Partitions are numbered from 1, disks from 0
Spent all day yesterday trying to move my primary Win XP boot drive to a larger disk. I tried every partition management and copy tool I have and, while the copy seemed to work flawlessly, I still got an error message that ntoskrnl.exe was corrupt. Nothing I did worked and I couldn’t even boot the Recovery Console I’d installed way back when on my primary disk. I booted my XP Pro installation disk and ran the Recovery Console from there but I couldn’t see anything wrong.
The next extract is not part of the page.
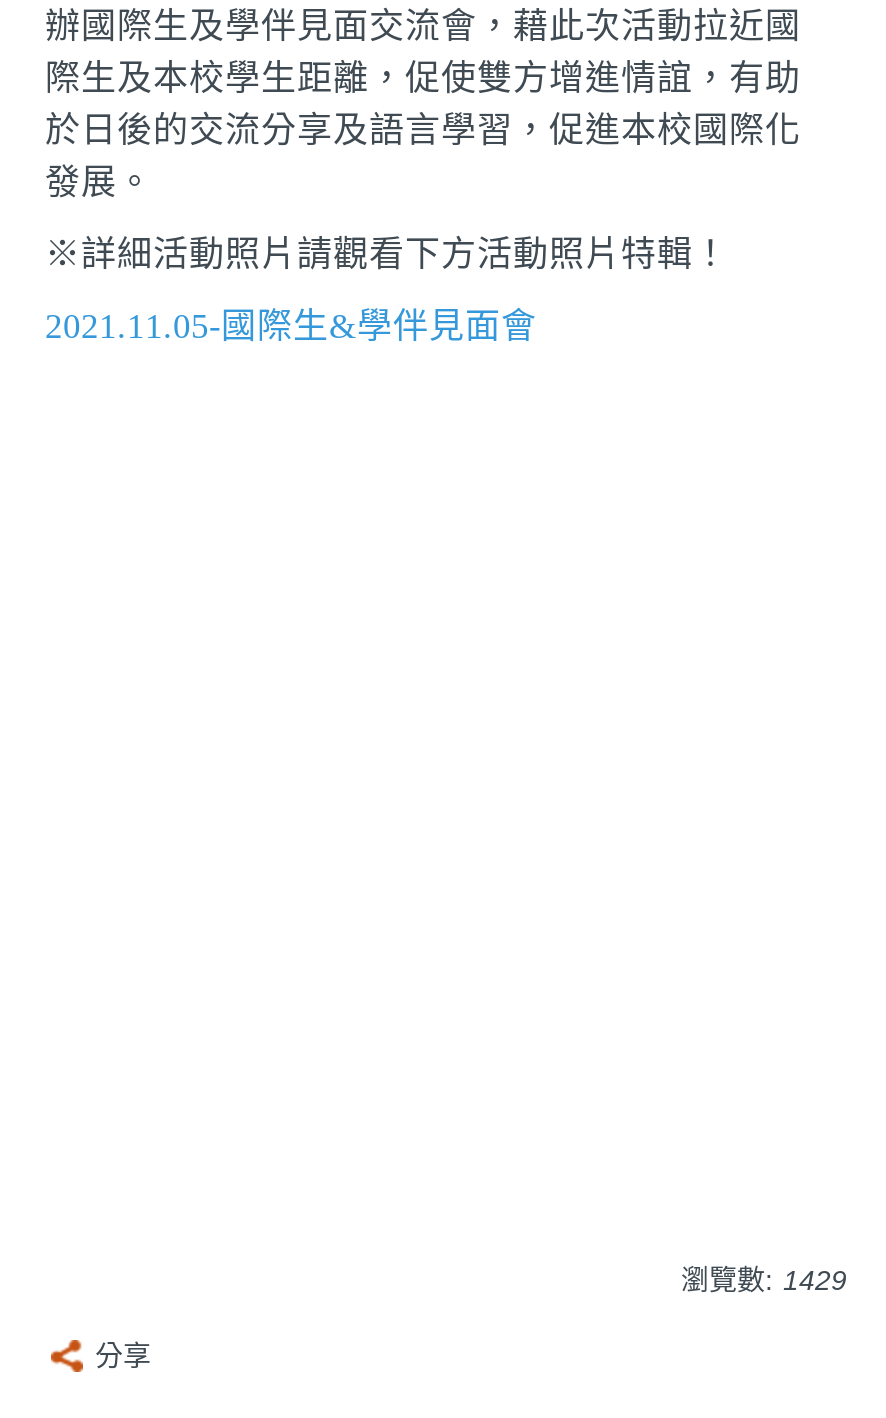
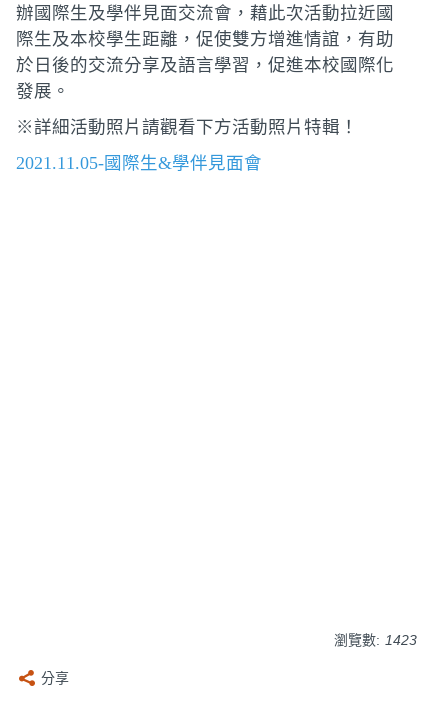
- 瀏覽數: 1429
+ 瀏覽數: 1423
Having converted my system partition to NTFS many months ago, my recovery options are somewhat limited. I explored the world of alternative boot disks, Ultimate Boot CD and Bart’s Preinstalled Environment being the two leaders. The Linux distros on the Ultimate Boot CD appear to support NTFS but I couldn’t tell since my keyboard is a USB model and it looks like their Linux version don’t support that (yet).
Bart’s is a stripped-down XP installation you boot from CD. It’s really quite a remarkable effort — there is no Explorer GUI but you can run the command processor and REGEDIT and edit your services definitions and, since it’s really XP, you can get to all of your NTFS disks.
I also discovered some good resources on the syntasx and options available in BOOT.INI. This one from SysInternals defines all of the options for Windows 2000. And, of course, Microsoft has an excellent description of all parameters in this article from the Windows XP Resource Kit. It includes not only the explanation for the multi() lines but also scsi(), signature() and a section on editing and repairing BOOT.INI. Sure wish I’d known all this ahead of time!
Anyway, after nearly an entire day I decided I’d try BOOTCFG /REBUILD from the Recovery Console and, y’know what? — it worked! I still haven’t figured out why, with an identical partition structure, the old disk’s OS was on partition(1) and the new disk’s OS is on partition(2) but I’m sure I’ll find it.
Just wanted to pass this along.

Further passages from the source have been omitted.